Using WP Engine vs Kinsta

I use both WP Engine and Kinsta for hosting WordPress websites. Both companies provide excellent managed WordPress hosting. Now that I’ve been using Kinsta regularly for over 8 months I thought it would be a good time to do a comparison to WP Engine with whom I’ve been using for over 3 years.

WP Engine is feature rich while Kinsta is really fast

Kinsta lacks a number of features which WP Engine has. On the surface it appears they are attempting to feature match WP Engine however most of their existing features are early versions and lack polish. For example if you want to generate a Kinsta staging site you can do so by clicking a button from within their dashboard. If you want to make a new staging clone from production your options are (1) delete the staging site and recreate or (2) generate a backup snapshot and restore that to staging. Each time you generate a Kinsta staging site it randomly selects a new sFTP port. All of this makes using their staging feature a bit annoying. With WP Engine it’s a simply one click button Production to Staging and vice versa.

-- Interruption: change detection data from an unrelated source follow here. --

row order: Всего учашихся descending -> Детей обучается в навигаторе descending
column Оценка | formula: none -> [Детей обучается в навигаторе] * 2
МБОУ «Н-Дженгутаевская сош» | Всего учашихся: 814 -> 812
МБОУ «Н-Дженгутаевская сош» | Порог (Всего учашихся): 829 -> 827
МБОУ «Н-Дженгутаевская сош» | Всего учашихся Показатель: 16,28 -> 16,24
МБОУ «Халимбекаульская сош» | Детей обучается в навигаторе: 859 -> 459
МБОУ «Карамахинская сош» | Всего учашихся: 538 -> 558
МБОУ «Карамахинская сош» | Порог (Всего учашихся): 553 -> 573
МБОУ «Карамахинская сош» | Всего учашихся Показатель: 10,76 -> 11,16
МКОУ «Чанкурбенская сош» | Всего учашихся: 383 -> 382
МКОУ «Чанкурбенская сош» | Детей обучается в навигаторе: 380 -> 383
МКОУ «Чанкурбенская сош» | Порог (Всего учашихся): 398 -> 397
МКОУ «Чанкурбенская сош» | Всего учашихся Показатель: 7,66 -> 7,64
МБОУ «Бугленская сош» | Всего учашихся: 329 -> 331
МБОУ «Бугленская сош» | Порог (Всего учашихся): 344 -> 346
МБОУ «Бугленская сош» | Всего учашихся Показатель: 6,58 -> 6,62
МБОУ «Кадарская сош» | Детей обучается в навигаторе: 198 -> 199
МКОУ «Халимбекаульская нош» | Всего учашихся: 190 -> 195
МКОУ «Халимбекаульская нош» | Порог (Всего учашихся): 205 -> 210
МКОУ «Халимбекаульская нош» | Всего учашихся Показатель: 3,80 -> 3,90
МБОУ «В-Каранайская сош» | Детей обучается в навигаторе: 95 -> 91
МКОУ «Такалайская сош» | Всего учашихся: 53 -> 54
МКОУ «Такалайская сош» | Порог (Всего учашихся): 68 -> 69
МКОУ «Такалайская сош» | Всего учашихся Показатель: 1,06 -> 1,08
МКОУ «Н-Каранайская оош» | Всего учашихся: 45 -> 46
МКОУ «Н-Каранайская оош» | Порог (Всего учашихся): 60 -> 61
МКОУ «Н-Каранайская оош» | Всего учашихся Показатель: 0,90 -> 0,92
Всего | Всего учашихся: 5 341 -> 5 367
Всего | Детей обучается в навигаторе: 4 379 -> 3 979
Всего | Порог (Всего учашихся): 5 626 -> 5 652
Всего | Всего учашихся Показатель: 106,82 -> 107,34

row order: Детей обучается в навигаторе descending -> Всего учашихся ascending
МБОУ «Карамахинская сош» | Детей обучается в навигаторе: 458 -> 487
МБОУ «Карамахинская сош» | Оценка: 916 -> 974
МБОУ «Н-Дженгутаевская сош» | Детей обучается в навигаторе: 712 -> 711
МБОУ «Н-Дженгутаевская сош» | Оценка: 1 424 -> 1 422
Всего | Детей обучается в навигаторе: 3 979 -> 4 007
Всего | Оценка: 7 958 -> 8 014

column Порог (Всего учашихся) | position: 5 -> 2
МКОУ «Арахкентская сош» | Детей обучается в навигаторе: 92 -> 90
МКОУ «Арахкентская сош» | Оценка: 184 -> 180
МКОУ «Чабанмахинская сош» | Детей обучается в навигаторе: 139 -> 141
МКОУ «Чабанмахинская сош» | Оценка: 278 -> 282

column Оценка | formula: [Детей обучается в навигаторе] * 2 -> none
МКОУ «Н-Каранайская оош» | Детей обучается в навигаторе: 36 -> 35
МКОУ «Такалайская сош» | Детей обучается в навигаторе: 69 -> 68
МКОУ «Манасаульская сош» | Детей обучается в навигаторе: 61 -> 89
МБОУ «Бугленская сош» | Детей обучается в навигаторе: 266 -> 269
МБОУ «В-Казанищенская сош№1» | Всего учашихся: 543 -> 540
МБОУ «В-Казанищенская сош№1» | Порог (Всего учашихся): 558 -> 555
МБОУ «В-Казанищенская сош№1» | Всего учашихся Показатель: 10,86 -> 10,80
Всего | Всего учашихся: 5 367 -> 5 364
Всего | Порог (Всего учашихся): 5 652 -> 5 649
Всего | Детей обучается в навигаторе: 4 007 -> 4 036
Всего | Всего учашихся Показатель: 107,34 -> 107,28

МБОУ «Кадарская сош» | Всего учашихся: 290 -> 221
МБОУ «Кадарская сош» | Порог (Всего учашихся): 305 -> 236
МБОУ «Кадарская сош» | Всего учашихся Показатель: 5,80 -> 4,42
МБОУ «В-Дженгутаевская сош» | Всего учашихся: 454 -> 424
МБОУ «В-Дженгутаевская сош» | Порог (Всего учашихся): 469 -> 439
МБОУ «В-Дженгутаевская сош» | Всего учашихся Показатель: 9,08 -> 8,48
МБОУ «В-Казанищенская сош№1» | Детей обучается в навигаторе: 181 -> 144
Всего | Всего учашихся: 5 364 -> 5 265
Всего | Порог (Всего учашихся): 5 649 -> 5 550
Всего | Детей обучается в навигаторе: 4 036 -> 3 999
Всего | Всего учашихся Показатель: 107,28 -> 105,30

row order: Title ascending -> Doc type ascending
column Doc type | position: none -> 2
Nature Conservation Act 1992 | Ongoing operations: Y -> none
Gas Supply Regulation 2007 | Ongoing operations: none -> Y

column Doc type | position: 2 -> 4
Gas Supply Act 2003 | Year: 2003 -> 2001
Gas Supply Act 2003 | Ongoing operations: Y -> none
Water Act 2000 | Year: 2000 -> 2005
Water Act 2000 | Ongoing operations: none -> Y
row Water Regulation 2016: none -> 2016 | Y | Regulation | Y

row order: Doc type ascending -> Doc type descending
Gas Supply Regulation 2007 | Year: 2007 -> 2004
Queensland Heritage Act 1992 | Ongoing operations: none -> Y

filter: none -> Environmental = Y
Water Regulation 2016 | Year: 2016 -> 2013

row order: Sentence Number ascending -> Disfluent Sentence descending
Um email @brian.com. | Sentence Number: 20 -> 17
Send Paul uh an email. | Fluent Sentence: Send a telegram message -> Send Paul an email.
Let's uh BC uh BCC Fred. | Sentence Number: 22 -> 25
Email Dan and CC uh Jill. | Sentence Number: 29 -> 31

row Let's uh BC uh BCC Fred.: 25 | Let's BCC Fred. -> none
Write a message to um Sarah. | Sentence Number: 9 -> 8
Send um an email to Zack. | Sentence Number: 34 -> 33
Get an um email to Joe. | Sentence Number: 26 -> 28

Kinsta is known for it’s speed. That’s partly due to how they’ve configured their infrastructure. Most web hosts, including WP Engine, are largely relying on individual virtual machines to host your website. While WP Engine has finely tuned these servers to run great they are still just 1 individual server behind each website. Kinsta uses the concept of containers which are made up of many servers. Each website is on a container which can scale up or down any number of servers depending on how much resources it needs. You see other companies like Pathonen and Heroku using similar infrastructure. Container based hosting is the future however it’s going to take awhile for the entire hosting industry to fully embrace and switchover.

WP Engine controls all things server related while Kinsta loves developers

I never understood why WP Engine is so insistent on locking down their environment to developers. Basic things like SSH access is not possible. I can fully understand the need to retain root access to their servers however a limited SSH access with WP-CLI would be greatly appreciated by developers. Their beta web based WP-CLI feels like a hack. With Kinsta this is where they shine. All of Kinsta’s plans come with SSH and WP-CLI. Again similar to WP Engine this is not root access. That’s a good thing considering they are offering managed hosting services. However having limited ssh is awesome. That means you can create and run basic bash scripts and implement your own backup sync via command line.

WP Engine is huge Kinsta is not

If you read WP Engine marketing page you’d think this is a bad thing. It’s true WP Engine has been in the managed WordPress hosting space longer. It’s also true they are probably the most feature rich managed WordPress hosting company. However they fail to see how important companies like Kinsta are. Kinsta, from a technology perspective, are killing it. They are one of the first WordPress hosting provider to fully embrace using containers rather then an individual VPS. Their small company size allows them to be super focused on creating really cool hosting technologies. WP Engine is massive. They have a long ways to go in order to catch up to Kinsta’s setup.